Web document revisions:
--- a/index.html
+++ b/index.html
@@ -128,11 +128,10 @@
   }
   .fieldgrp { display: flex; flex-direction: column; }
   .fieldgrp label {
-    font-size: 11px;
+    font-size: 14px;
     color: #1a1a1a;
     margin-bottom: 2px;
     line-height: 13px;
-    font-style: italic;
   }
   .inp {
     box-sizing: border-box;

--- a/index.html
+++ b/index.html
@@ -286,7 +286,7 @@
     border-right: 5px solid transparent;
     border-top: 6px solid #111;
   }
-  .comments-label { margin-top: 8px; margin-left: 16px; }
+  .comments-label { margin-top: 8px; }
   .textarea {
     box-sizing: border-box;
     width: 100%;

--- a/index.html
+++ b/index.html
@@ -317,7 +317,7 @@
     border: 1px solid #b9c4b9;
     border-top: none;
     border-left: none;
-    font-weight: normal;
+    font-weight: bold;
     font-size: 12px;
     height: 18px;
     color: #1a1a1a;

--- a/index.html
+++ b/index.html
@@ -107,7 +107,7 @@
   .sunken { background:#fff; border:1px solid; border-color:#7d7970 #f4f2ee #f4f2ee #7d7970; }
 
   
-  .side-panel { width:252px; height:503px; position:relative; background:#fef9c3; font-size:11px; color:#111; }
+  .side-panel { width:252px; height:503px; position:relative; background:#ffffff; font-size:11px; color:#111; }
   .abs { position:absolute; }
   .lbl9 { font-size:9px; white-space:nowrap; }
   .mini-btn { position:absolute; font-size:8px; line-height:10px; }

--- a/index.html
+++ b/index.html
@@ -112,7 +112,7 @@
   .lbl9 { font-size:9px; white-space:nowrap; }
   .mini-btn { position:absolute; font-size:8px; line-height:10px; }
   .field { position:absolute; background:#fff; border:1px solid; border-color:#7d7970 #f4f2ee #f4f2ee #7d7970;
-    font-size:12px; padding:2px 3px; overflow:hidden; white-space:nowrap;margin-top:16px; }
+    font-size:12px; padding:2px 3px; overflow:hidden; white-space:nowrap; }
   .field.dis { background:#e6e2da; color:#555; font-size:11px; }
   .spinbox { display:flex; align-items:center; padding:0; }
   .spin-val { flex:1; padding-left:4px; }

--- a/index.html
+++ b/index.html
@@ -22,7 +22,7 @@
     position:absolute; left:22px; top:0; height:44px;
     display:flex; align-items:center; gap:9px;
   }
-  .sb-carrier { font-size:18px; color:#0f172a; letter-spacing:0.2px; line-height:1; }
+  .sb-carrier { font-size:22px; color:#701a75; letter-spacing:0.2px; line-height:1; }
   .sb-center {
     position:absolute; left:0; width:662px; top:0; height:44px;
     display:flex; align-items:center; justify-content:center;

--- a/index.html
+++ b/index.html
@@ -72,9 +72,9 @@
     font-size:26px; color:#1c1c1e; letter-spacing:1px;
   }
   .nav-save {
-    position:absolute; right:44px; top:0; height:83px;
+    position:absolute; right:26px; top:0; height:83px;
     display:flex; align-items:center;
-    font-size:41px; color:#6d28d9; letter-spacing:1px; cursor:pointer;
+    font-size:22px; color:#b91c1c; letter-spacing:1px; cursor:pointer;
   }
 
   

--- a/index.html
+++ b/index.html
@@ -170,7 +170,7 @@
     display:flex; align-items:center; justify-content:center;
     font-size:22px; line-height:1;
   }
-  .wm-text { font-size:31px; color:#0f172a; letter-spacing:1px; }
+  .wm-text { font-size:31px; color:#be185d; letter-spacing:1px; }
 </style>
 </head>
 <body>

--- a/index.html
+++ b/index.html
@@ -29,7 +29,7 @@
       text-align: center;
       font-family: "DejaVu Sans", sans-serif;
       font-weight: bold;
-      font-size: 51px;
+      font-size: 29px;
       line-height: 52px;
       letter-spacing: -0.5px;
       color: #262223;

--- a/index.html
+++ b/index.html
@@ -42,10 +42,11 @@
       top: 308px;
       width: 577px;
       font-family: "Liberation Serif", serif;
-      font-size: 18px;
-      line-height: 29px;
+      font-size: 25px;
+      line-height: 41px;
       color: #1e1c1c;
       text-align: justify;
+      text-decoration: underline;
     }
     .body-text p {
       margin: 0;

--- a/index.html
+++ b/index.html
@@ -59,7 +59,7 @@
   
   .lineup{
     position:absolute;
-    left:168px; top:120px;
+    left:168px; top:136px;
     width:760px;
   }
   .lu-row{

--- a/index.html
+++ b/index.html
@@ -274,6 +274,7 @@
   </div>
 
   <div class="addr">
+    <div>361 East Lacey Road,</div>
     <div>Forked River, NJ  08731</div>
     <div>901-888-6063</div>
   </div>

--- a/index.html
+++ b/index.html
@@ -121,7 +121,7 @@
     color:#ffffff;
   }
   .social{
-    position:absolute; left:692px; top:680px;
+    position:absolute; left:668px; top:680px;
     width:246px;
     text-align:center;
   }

WHAT IS REQUIRED:
The task requires an exact transcription of all the data.

YOUR SOLUTION:
--- a/index.html
+++ b/index.html
@@ -128,11 +128,10 @@
   }
   .fieldgrp { display: flex; flex-direction: column; }
   .fieldgrp label {
-    font-size: 11px;
+    font-size: 14px;
     color: #1a1a1a;
     margin-bottom: 2px;
     line-height: 13px;
-    font-style: italic;
   }
   .inp {
     box-sizing: border-box;

--- a/index.html
+++ b/index.html
@@ -286,7 +286,7 @@
     border-right: 5px solid transparent;
     border-top: 6px solid #111;
   }
-  .comments-label { margin-top: 8px; margin-left: 16px; }
+  .comments-label { margin-top: 8px; }
   .textarea {
     box-sizing: border-box;
     width: 100%;

--- a/index.html
+++ b/index.html
@@ -317,7 +317,7 @@
     border: 1px solid #b9c4b9;
     border-top: none;
     border-left: none;
-    font-weight: normal;
+    font-weight: bold;
     font-size: 12px;
     height: 18px;
     color: #1a1a1a;

--- a/index.html
+++ b/index.html
@@ -107,7 +107,7 @@
   .sunken { background:#fff; border:1px solid; border-color:#7d7970 #f4f2ee #f4f2ee #7d7970; }
 
   
-  .side-panel { width:252px; height:503px; position:relative; background:#fef9c3; font-size:11px; color:#111; }
+  .side-panel { width:252px; height:503px; position:relative; background:#ffffff; font-size:11px; color:#111; }
   .abs { position:absolute; }
   .lbl9 { font-size:9px; white-space:nowrap; }
   .mini-btn { position:absolute; font-size:8px; line-height:10px; }

--- a/index.html
+++ b/index.html
@@ -112,7 +112,7 @@
   .lbl9 { font-size:9px; white-space:nowrap; }
   .mini-btn { position:absolute; font-size:8px; line-height:10px; }
   .field { position:absolute; background:#fff; border:1px solid; border-color:#7d7970 #f4f2ee #f4f2ee #7d7970;
-    font-size:12px; padding:2px 3px; overflow:hidden; white-space:nowrap;margin-top:16px; }
+    font-size:12px; padding:2px 3px; overflow:hidden; white-space:nowrap; }
   .field.dis { background:#e6e2da; color:#555; font-size:11px; }
   .spinbox { display:flex; align-items:center; padding:0; }
   .spin-val { flex:1; padding-left:4px; }

--- a/index.html
+++ b/index.html
@@ -22,7 +22,7 @@
     position:absolute; left:22px; top:0; height:44px;
     display:flex; align-items:center; gap:9px;
   }
-  .sb-carrier { font-size:18px; color:#0f172a; letter-spacing:0.2px; line-height:1; }
+  .sb-carrier { font-size:22px; color:#701a75; letter-spacing:0.2px; line-height:1; }
   .sb-center {
     position:absolute; left:0; width:662px; top:0; height:44px;
     display:flex; align-items:center; justify-content:center;

--- a/index.html
+++ b/index.html
@@ -72,9 +72,9 @@
     font-size:26px; color:#1c1c1e; letter-spacing:1px;
   }
   .nav-save {
-    position:absolute; right:44px; top:0; height:83px;
+    position:absolute; right:26px; top:0; height:83px;
     display:flex; align-items:center;
-    font-size:41px; color:#6d28d9; letter-spacing:1px; cursor:pointer;
+    font-size:22px; color:#b91c1c; letter-spacing:1px; cursor:pointer;
   }
 
   

--- a/index.html
+++ b/index.html
@@ -170,7 +170,7 @@
     display:flex; align-items:center; justify-content:center;
     font-size:22px; line-height:1;
   }
-  .wm-text { font-size:31px; color:#0f172a; letter-spacing:1px; }
+  .wm-text { font-size:31px; color:#be185d; letter-spacing:1px; }
 </style>
 </head>
 <body>

--- a/index.html
+++ b/index.html
@@ -29,7 +29,7 @@
       text-align: center;
       font-family: "DejaVu Sans", sans-serif;
       font-weight: bold;
-      font-size: 51px;
+      font-size: 29px;
       line-height: 52px;
       letter-spacing: -0.5px;
       color: #262223;

--- a/index.html
+++ b/index.html
@@ -42,10 +42,11 @@
       top: 308px;
       width: 577px;
       font-family: "Liberation Serif", serif;
-      font-size: 18px;
-      line-height: 29px;
+      font-size: 25px;
+      line-height: 41px;
       color: #1e1c1c;
       text-align: justify;
+      text-decoration: underline;
     }
     .body-text p {
       margin: 0;

--- a/index.html
+++ b/index.html
@@ -59,7 +59,7 @@
   
   .lineup{
     position:absolute;
-    left:168px; top:120px;
+    left:168px; top:136px;
     width:760px;
   }
   .lu-row{

--- a/index.html
+++ b/index.html
@@ -274,6 +274,7 @@
   </div>
 
   <div class="addr">
+    <div>361 East Lacey Road,</div>
     <div>Forked River, NJ  08731</div>
     <div>901-888-6063</div>
   </div>

--- a/index.html
+++ b/index.html
@@ -121,7 +121,7 @@
     color:#ffffff;
   }
   .social{
-    position:absolute; left:692px; top:680px;
+    position:absolute; left:668px; top:680px;
     width:246px;
     text-align:center;
   }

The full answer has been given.